#### Try it
For this task, output every entry below exactly and omit the pictures.

Segment Start: Raw data

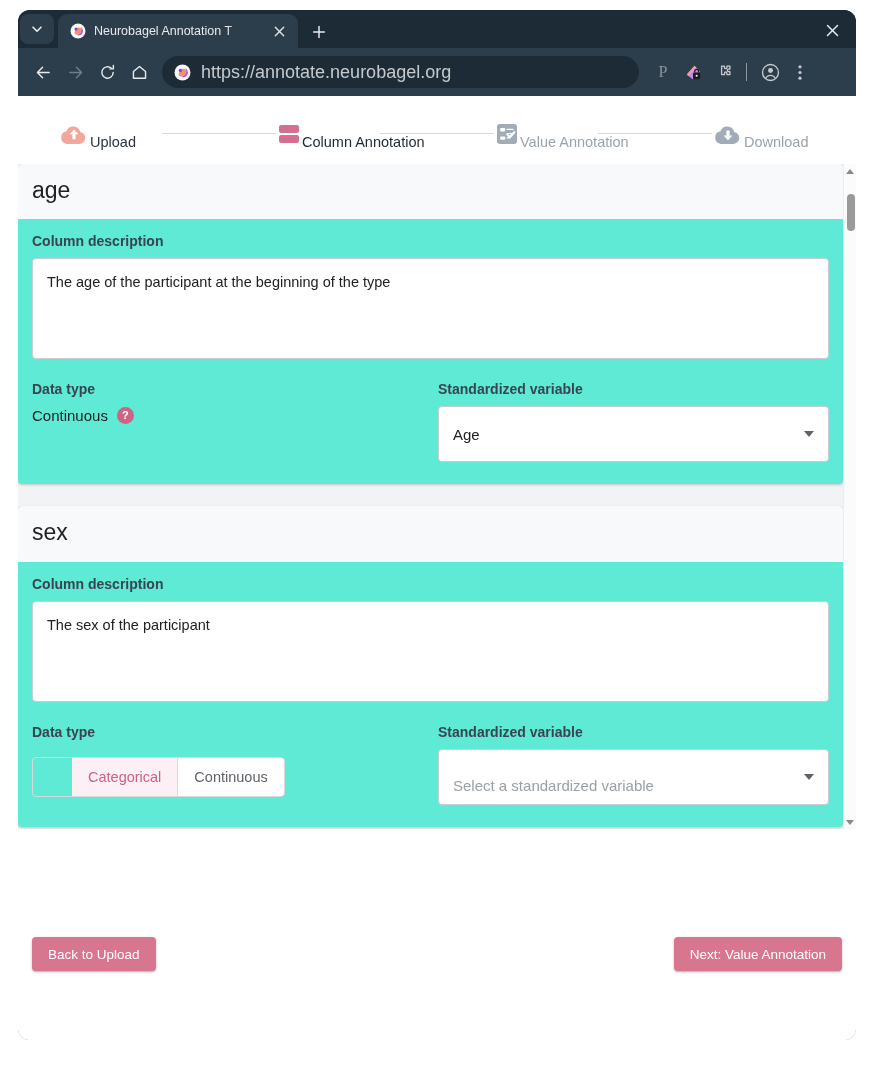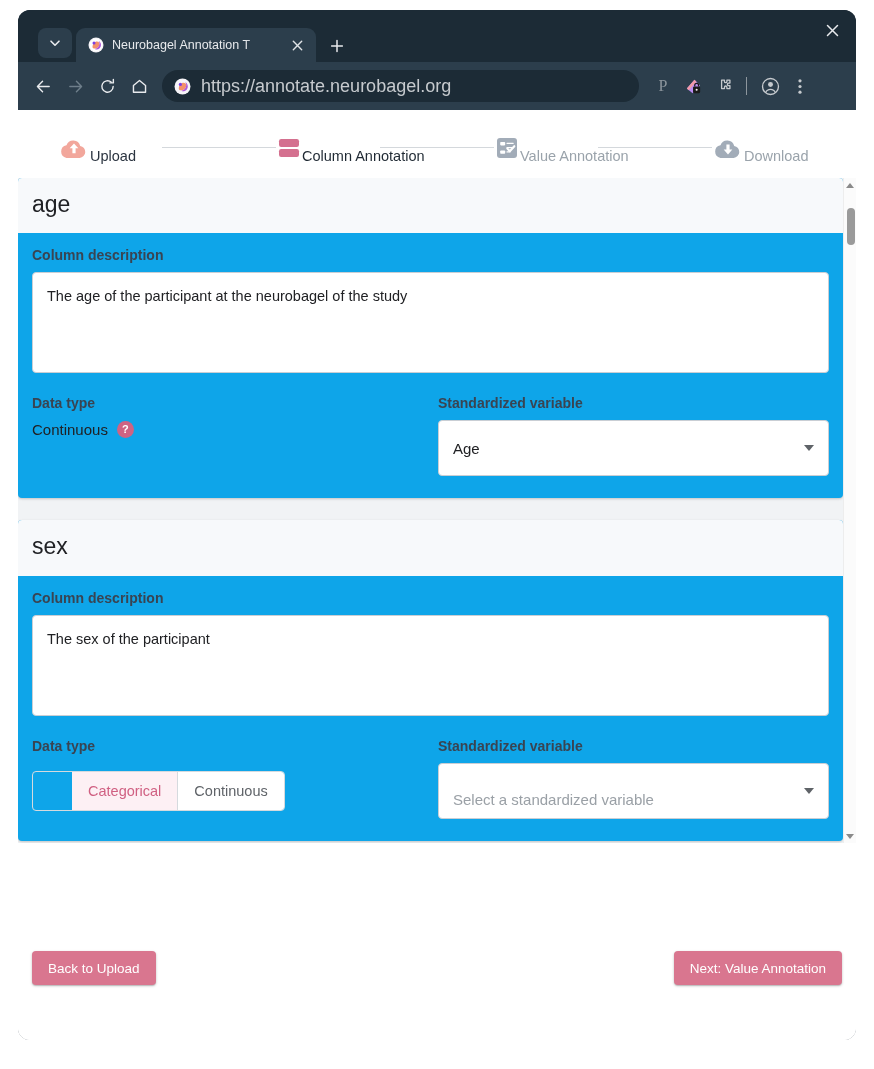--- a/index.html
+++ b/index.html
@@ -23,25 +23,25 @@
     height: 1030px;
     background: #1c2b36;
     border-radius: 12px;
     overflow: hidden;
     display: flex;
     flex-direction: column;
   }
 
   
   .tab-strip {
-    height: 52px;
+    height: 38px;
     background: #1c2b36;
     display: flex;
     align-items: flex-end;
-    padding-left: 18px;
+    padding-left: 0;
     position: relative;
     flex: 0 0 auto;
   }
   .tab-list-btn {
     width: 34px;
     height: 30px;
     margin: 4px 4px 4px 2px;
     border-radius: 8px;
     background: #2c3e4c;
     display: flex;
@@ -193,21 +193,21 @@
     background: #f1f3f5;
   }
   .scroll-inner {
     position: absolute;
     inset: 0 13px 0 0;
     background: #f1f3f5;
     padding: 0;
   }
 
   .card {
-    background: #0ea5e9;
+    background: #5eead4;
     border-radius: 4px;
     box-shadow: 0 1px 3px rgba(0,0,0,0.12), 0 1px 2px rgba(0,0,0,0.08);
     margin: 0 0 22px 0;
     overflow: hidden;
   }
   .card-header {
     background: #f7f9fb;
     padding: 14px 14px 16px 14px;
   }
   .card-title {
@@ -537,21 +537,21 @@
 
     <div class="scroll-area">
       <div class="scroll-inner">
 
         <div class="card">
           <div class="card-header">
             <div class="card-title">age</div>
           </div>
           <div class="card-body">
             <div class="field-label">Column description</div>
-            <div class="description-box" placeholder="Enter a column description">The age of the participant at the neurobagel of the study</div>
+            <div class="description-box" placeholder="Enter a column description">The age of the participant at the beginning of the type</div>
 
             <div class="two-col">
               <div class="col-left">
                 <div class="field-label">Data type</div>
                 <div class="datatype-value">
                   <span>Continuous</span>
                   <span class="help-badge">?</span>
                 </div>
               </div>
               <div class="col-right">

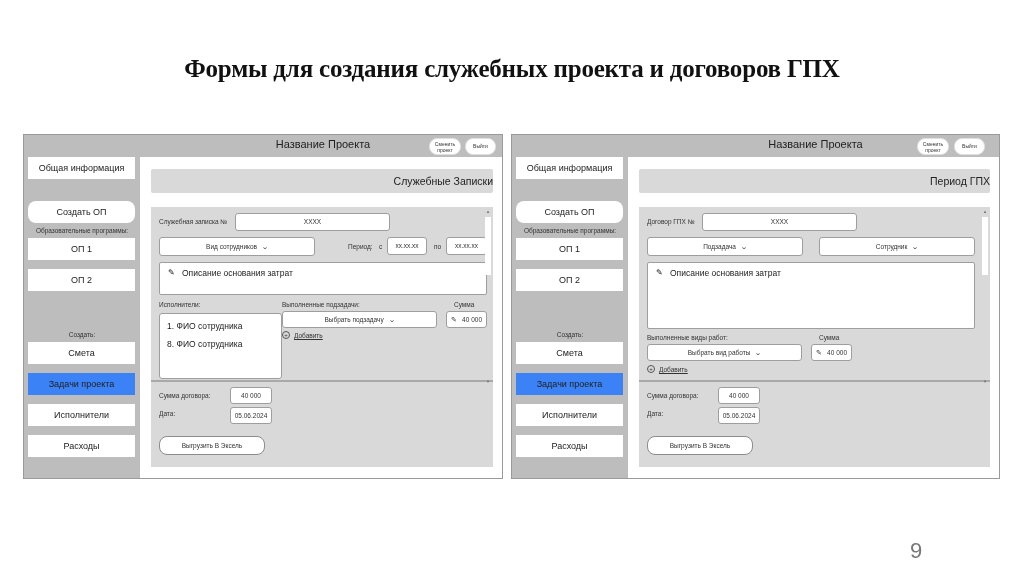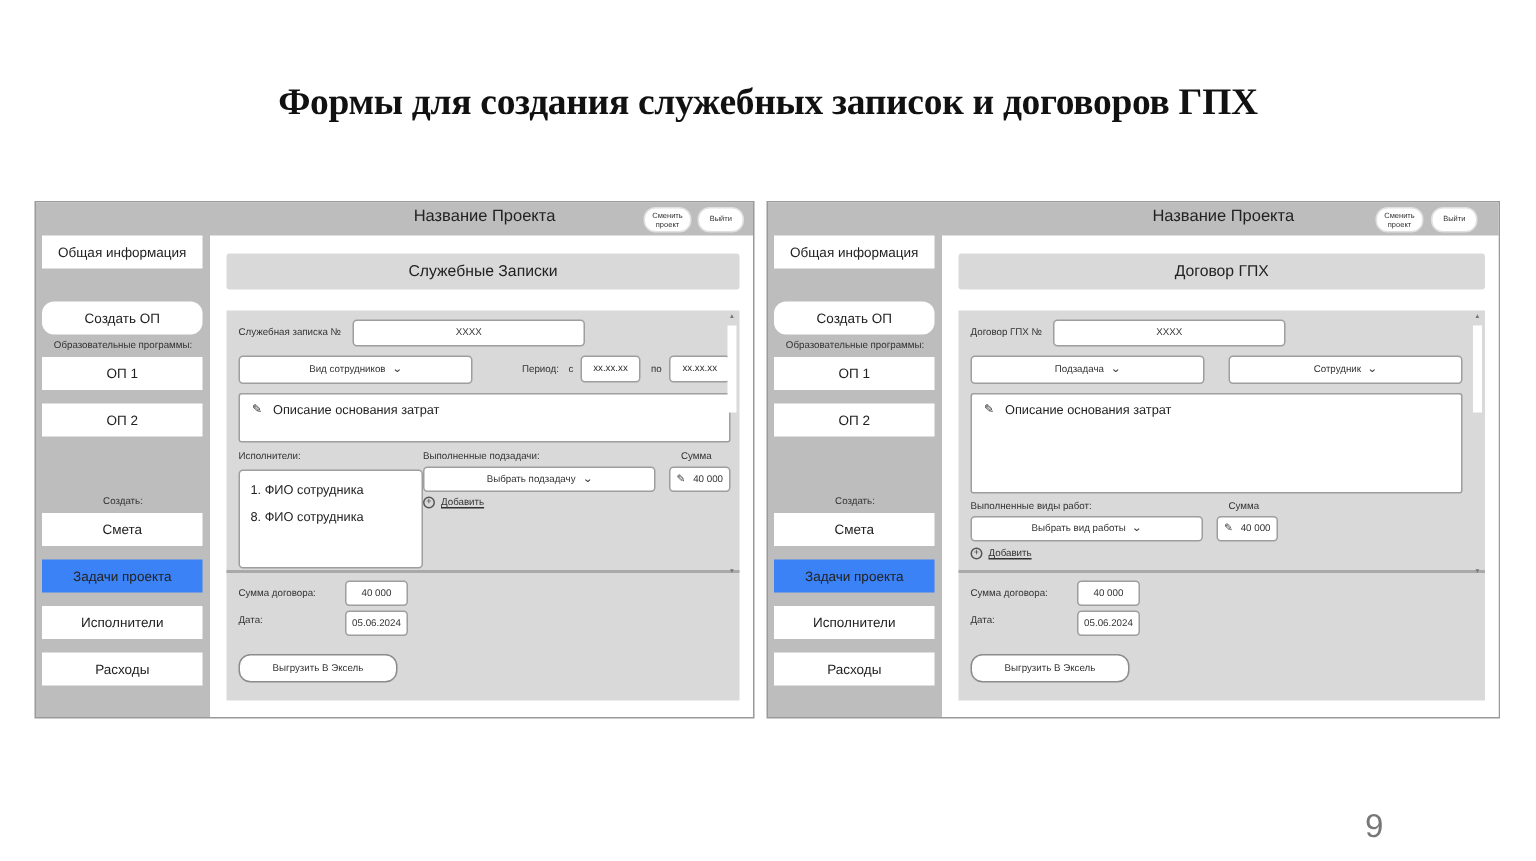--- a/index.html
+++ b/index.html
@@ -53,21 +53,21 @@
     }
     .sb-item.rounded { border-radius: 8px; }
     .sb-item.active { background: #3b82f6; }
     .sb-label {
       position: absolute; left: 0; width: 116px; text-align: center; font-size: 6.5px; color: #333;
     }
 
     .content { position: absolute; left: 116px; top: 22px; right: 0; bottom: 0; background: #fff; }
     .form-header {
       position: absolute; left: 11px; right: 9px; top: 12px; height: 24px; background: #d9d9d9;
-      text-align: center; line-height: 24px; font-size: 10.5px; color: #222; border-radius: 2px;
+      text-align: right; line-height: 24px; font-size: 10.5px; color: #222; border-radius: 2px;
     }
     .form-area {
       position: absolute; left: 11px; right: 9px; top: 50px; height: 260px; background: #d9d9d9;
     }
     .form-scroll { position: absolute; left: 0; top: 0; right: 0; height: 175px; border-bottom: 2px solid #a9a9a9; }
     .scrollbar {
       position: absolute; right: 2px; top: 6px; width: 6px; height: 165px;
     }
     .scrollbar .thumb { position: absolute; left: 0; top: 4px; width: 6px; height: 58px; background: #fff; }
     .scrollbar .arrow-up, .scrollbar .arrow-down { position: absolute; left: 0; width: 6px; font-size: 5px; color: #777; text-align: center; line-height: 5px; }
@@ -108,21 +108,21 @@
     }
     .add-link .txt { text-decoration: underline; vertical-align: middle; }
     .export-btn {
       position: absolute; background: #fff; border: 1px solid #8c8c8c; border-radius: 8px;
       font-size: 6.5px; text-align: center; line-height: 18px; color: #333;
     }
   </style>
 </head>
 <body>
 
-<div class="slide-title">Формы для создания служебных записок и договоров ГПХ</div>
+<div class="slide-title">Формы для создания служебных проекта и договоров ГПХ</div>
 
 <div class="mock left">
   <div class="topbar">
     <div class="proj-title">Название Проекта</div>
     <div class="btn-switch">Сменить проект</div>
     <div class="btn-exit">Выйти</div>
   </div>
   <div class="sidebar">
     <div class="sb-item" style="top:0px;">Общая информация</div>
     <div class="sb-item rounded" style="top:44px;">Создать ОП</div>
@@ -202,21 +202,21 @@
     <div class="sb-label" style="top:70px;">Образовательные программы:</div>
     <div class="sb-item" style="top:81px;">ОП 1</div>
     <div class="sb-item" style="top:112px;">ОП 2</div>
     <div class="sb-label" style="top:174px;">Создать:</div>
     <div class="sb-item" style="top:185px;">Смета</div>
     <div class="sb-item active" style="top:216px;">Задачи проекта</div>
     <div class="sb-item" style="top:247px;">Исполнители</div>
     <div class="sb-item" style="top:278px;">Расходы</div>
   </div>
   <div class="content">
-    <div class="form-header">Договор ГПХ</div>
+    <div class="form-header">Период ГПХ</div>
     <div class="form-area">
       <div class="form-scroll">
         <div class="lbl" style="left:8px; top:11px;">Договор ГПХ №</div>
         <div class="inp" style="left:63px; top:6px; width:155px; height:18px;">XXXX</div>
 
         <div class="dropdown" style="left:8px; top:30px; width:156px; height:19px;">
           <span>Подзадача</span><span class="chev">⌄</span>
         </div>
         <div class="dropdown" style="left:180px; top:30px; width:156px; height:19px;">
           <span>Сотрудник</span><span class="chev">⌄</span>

Segment End: Raw data

#### Output
--- a/index.html
+++ b/index.html
@@ -23,25 +23,25 @@
     height: 1030px;
     background: #1c2b36;
     border-radius: 12px;
     overflow: hidden;
     display: flex;
     flex-direction: column;
   }
 
   
   .tab-strip {
-    height: 52px;
+    height: 38px;
     background: #1c2b36;
     display: flex;
     align-items: flex-end;
-    padding-left: 18px;
+    padding-left: 0;
     position: relative;
     flex: 0 0 auto;
   }
   .tab-list-btn {
     width: 34px;
     height: 30px;
     margin: 4px 4px 4px 2px;
     border-radius: 8px;
     background: #2c3e4c;
     display: flex;
@@ -193,21 +193,21 @@
     background: #f1f3f5;
   }
   .scroll-inner {
     position: absolute;
     inset: 0 13px 0 0;
     background: #f1f3f5;
     padding: 0;
   }
 
   .card {
-    background: #0ea5e9;
+    background: #5eead4;
     border-radius: 4px;
     box-shadow: 0 1px 3px rgba(0,0,0,0.12), 0 1px 2px rgba(0,0,0,0.08);
     margin: 0 0 22px 0;
     overflow: hidden;
   }
   .card-header {
     background: #f7f9fb;
     padding: 14px 14px 16px 14px;
   }
   .card-title {
@@ -537,21 +537,21 @@
 
     <div class="scroll-area">
       <div class="scroll-inner">
 
         <div class="card">
           <div class="card-header">
             <div class="card-title">age</div>
           </div>
           <div class="card-body">
             <div class="field-label">Column description</div>
-            <div class="description-box" placeholder="Enter a column description">The age of the participant at the neurobagel of the study</div>
+            <div class="description-box" placeholder="Enter a column description">The age of the participant at the beginning of the type</div>
 
             <div class="two-col">
               <div class="col-left">
                 <div class="field-label">Data type</div>
                 <div class="datatype-value">
                   <span>Continuous</span>
                   <span class="help-badge">?</span>
                 </div>
               </div>
               <div class="col-right">

--- a/index.html
+++ b/index.html
@@ -53,21 +53,21 @@
     }
     .sb-item.rounded { border-radius: 8px; }
     .sb-item.active { background: #3b82f6; }
     .sb-label {
       position: absolute; left: 0; width: 116px; text-align: center; font-size: 6.5px; color: #333;
     }
 
     .content { position: absolute; left: 116px; top: 22px; right: 0; bottom: 0; background: #fff; }
     .form-header {
       position: absolute; left: 11px; right: 9px; top: 12px; height: 24px; background: #d9d9d9;
-      text-align: center; line-height: 24px; font-size: 10.5px; color: #222; border-radius: 2px;
+      text-align: right; line-height: 24px; font-size: 10.5px; color: #222; border-radius: 2px;
     }
     .form-area {
       position: absolute; left: 11px; right: 9px; top: 50px; height: 260px; background: #d9d9d9;
     }
     .form-scroll { position: absolute; left: 0; top: 0; right: 0; height: 175px; border-bottom: 2px solid #a9a9a9; }
     .scrollbar {
       position: absolute; right: 2px; top: 6px; width: 6px; height: 165px;
     }
     .scrollbar .thumb { position: absolute; left: 0; top: 4px; width: 6px; height: 58px; background: #fff; }
     .scrollbar .arrow-up, .scrollbar .arrow-down { position: absolute; left: 0; width: 6px; font-size: 5px; color: #777; text-align: center; line-height: 5px; }
@@ -108,21 +108,21 @@
     }
     .add-link .txt { text-decoration: underline; vertical-align: middle; }
     .export-btn {
       position: absolute; background: #fff; border: 1px solid #8c8c8c; border-radius: 8px;
       font-size: 6.5px; text-align: center; line-height: 18px; color: #333;
     }
   </style>
 </head>
 <body>
 
-<div class="slide-title">Формы для создания служебных записок и договоров ГПХ</div>
+<div class="slide-title">Формы для создания служебных проекта и договоров ГПХ</div>
 
 <div class="mock left">
   <div class="topbar">
     <div class="proj-title">Название Проекта</div>
     <div class="btn-switch">Сменить проект</div>
     <div class="btn-exit">Выйти</div>
   </div>
   <div class="sidebar">
     <div class="sb-item" style="top:0px;">Общая информация</div>
     <div class="sb-item rounded" style="top:44px;">Создать ОП</div>
@@ -202,21 +202,21 @@
     <div class="sb-label" style="top:70px;">Образовательные программы:</div>
     <div class="sb-item" style="top:81px;">ОП 1</div>
     <div class="sb-item" style="top:112px;">ОП 2</div>
     <div class="sb-label" style="top:174px;">Создать:</div>
     <div class="sb-item" style="top:185px;">Смета</div>
     <div class="sb-item active" style="top:216px;">Задачи проекта</div>
     <div class="sb-item" style="top:247px;">Исполнители</div>
     <div class="sb-item" style="top:278px;">Расходы</div>
   </div>
   <div class="content">
-    <div class="form-header">Договор ГПХ</div>
+    <div class="form-header">Период ГПХ</div>
     <div class="form-area">
       <div class="form-scroll">
         <div class="lbl" style="left:8px; top:11px;">Договор ГПХ №</div>
         <div class="inp" style="left:63px; top:6px; width:155px; height:18px;">XXXX</div>
 
         <div class="dropdown" style="left:8px; top:30px; width:156px; height:19px;">
           <span>Подзадача</span><span class="chev">⌄</span>
         </div>
         <div class="dropdown" style="left:180px; top:30px; width:156px; height:19px;">
           <span>Сотрудник</span><span class="chev">⌄</span>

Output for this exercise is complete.